'''
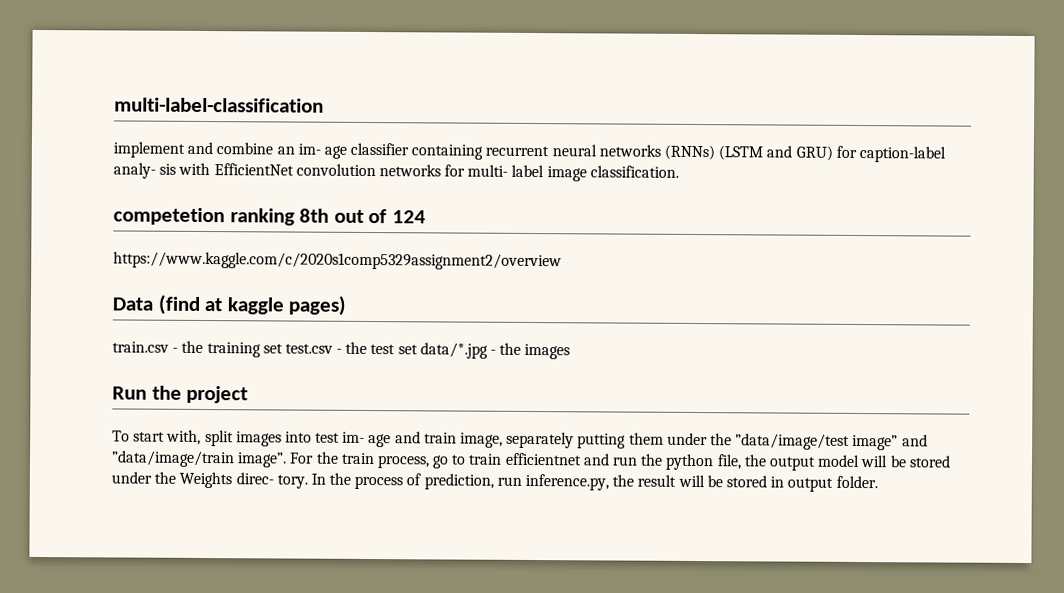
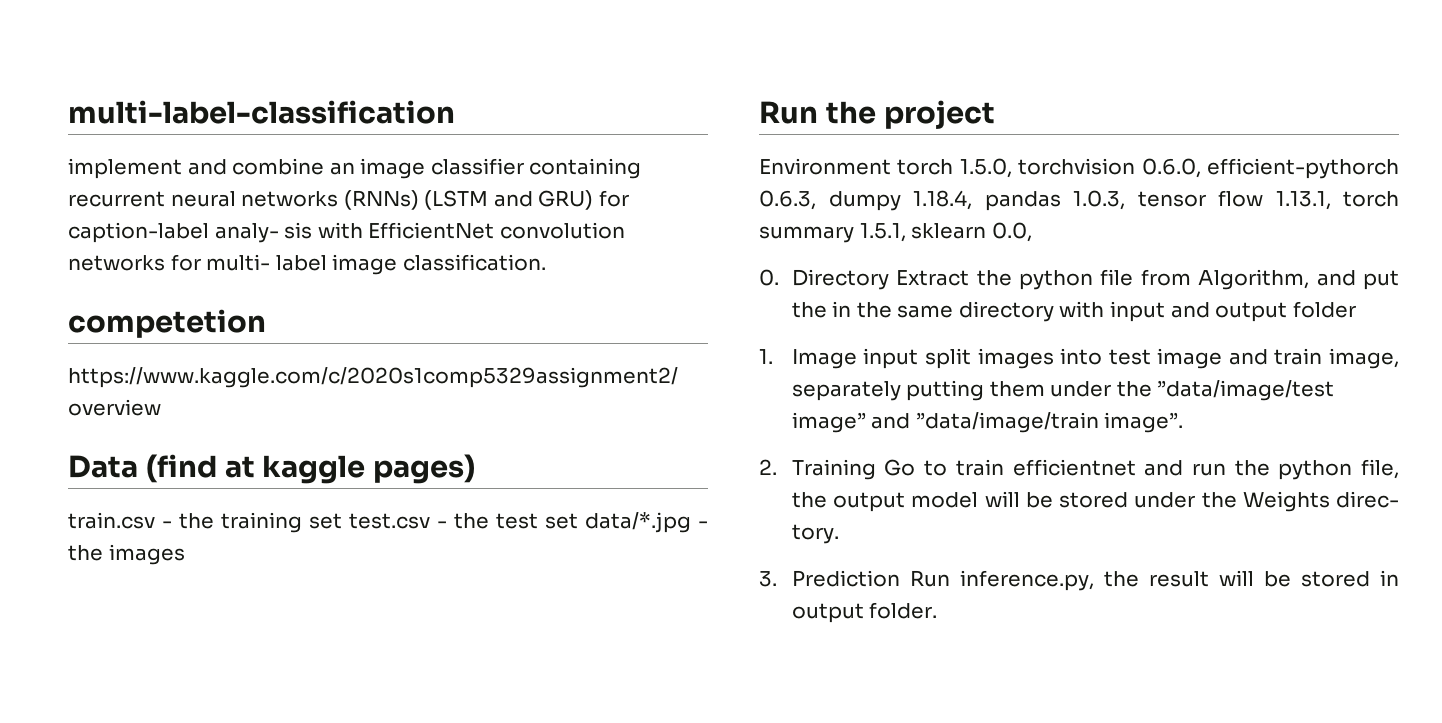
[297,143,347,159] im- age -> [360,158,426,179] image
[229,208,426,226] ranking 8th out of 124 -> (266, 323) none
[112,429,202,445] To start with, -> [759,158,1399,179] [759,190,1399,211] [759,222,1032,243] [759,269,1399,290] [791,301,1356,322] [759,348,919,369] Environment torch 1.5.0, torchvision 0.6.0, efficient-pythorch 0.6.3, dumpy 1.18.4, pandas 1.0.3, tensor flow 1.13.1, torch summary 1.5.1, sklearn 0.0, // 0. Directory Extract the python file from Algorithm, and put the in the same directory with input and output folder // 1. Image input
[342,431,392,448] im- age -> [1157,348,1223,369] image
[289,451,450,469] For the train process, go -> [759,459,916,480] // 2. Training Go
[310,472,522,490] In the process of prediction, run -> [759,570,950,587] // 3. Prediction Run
'''
[TRY IT]
Of all the entries above, output exactly the lines between the one holding "[112,429,202,445] To start" and the one holding "[342,431,392,448] im- age", inclusive.

[OUTPUT OF THE TASK]
[112,429,202,445] To start with, -> [759,158,1399,179] [759,190,1399,211] [759,222,1032,243] [759,269,1399,290] [791,301,1356,322] [759,348,919,369] Environment torch 1.5.0, torchvision 0.6.0, efficient-pythorch 0.6.3, dumpy 1.18.4, pandas 1.0.3, tensor flow 1.13.1, torch summary 1.5.1, sklearn 0.0, // 0. Directory Extract the python file from Algorithm, and put the in the same directory with input and output folder // 1. Image input
[342,431,392,448] im- age -> [1157,348,1223,369] image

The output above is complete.